International Workshop on Spoken Language Translation (IWSLT) 2011
San Francisco, CA, USA
Many syntactic machine translation decoders, including Moses, cdec, and Joshua, implement bottom-up dynamic programming to integrate N-gram language model probabilities into hypothesis scoring. These decoders concatenate hypotheses according to grammar rules, yielding larger hypotheses and eventually complete translations. When hypotheses are concatenated, the language model score is adjusted to account for boundary-crossing n-grams. Words on the boundary of each hypothesis are encoded in state, consisting of left state (the first few words) and right state (the last few words). We speed concatenation by encoding left state using data structure pointers in lieu of vocabulary indices and by avoiding unnecessary queries.

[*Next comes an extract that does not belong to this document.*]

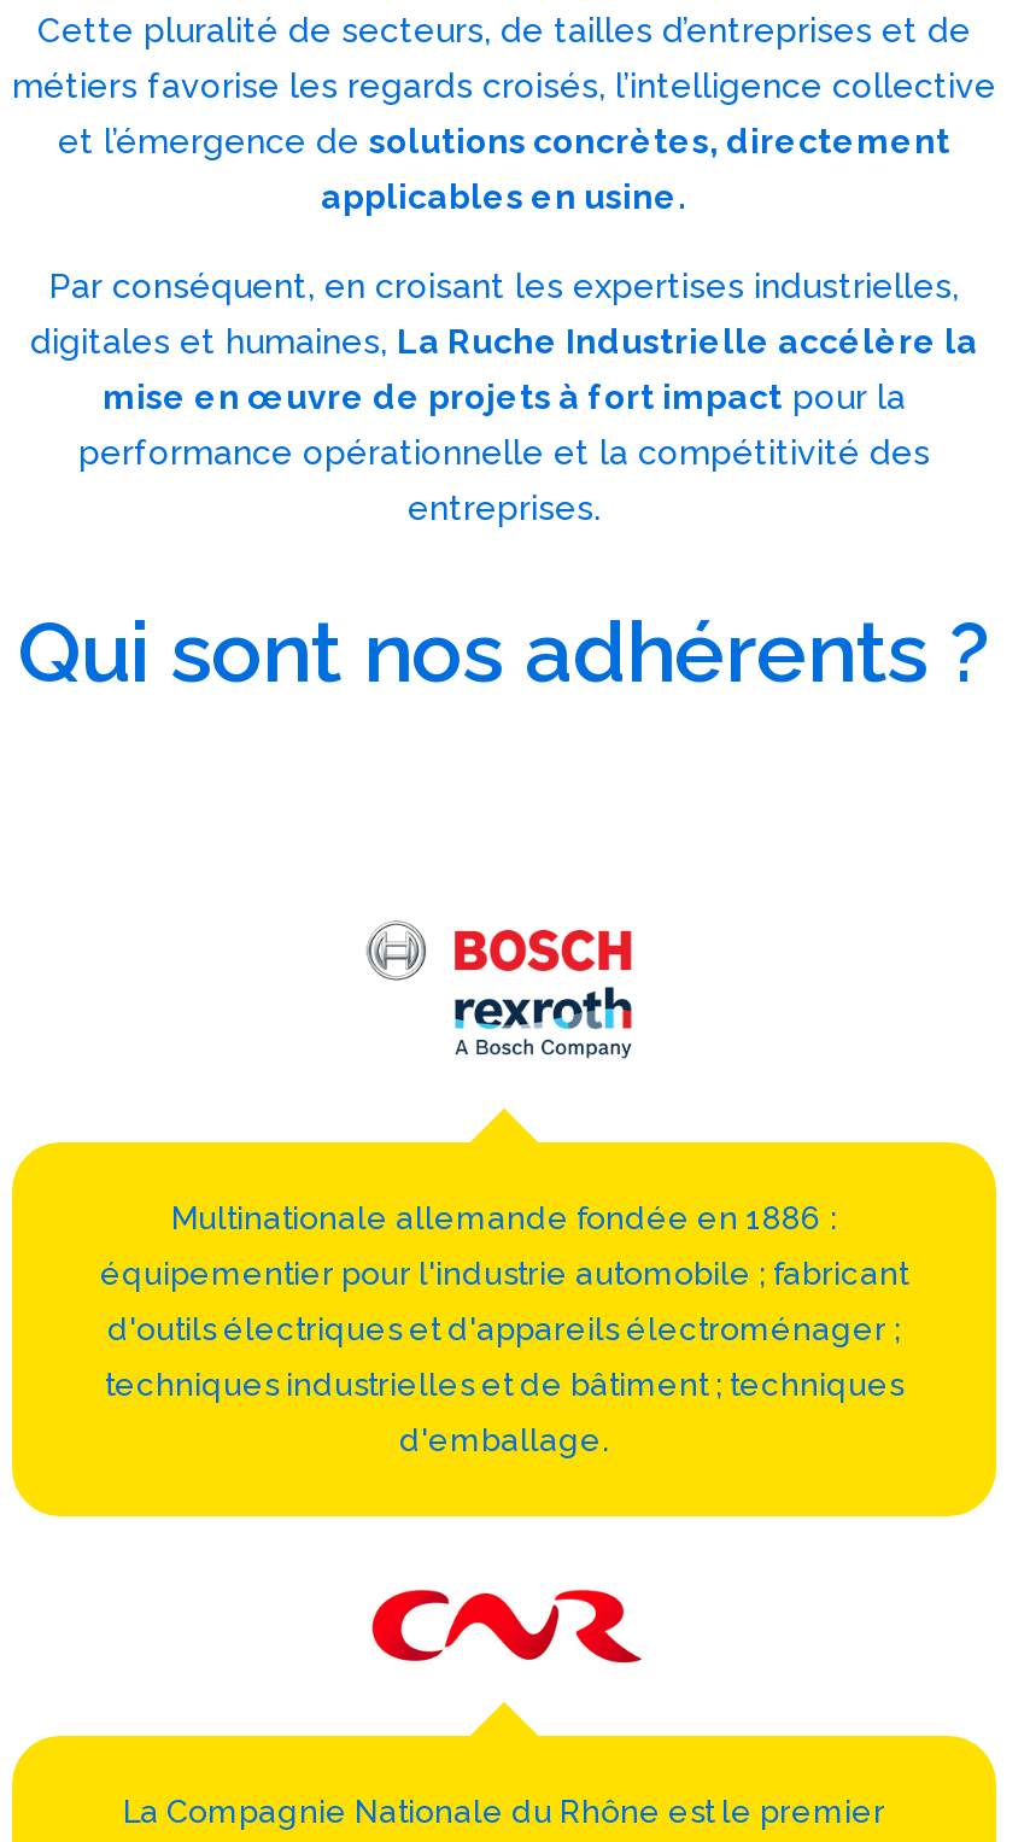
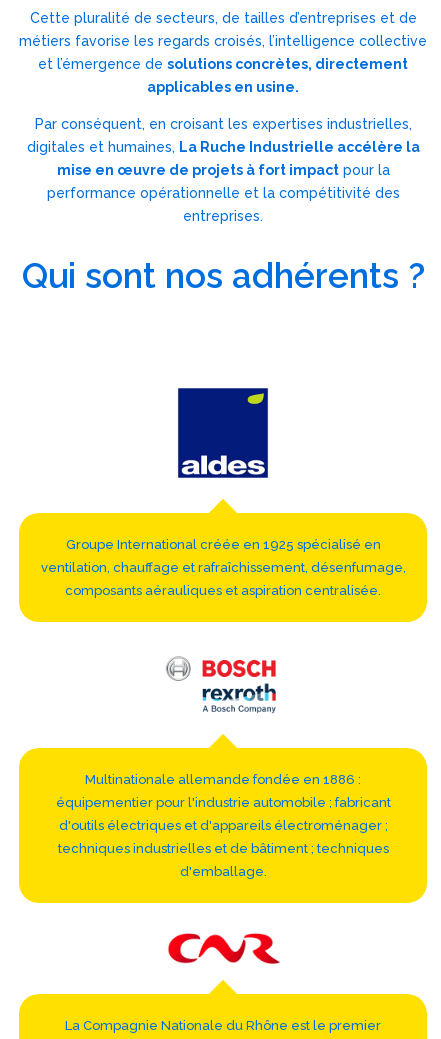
none -> [40,537,406,598] Groupe International créée en 1925 spécialisé en | ventilation, chauffage et rafraîchissement, désenfumage, | composants aérauliques et aspiration centralisée.
none -> [177,387,269,479] [image]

To increase the decoder's opportunities to recombine hypothesis, we minimize the number of words encoded by left state. This has the effect of reducing search errors made by the decoder. The resulting gain in model score is smaller than for right state minimization, which we explain by observing a relationship between state minimization and language model probability. With a fixed cube pruning pop limit, we show a 3-6% reduction in CPU time and improved model scores. Reducing the pop limit to the point where model scores tie the baseline yields a net 11% reduction in CPU time.
Bibliographic reference. Heafield, Kenneth / Hoang, Hieu / Koehn, Philipp / Kiso, Tetsuo / Federico, Marcello (2011): "Left language model state for syntactic machine translation", In IWSLT-2011, 183-190.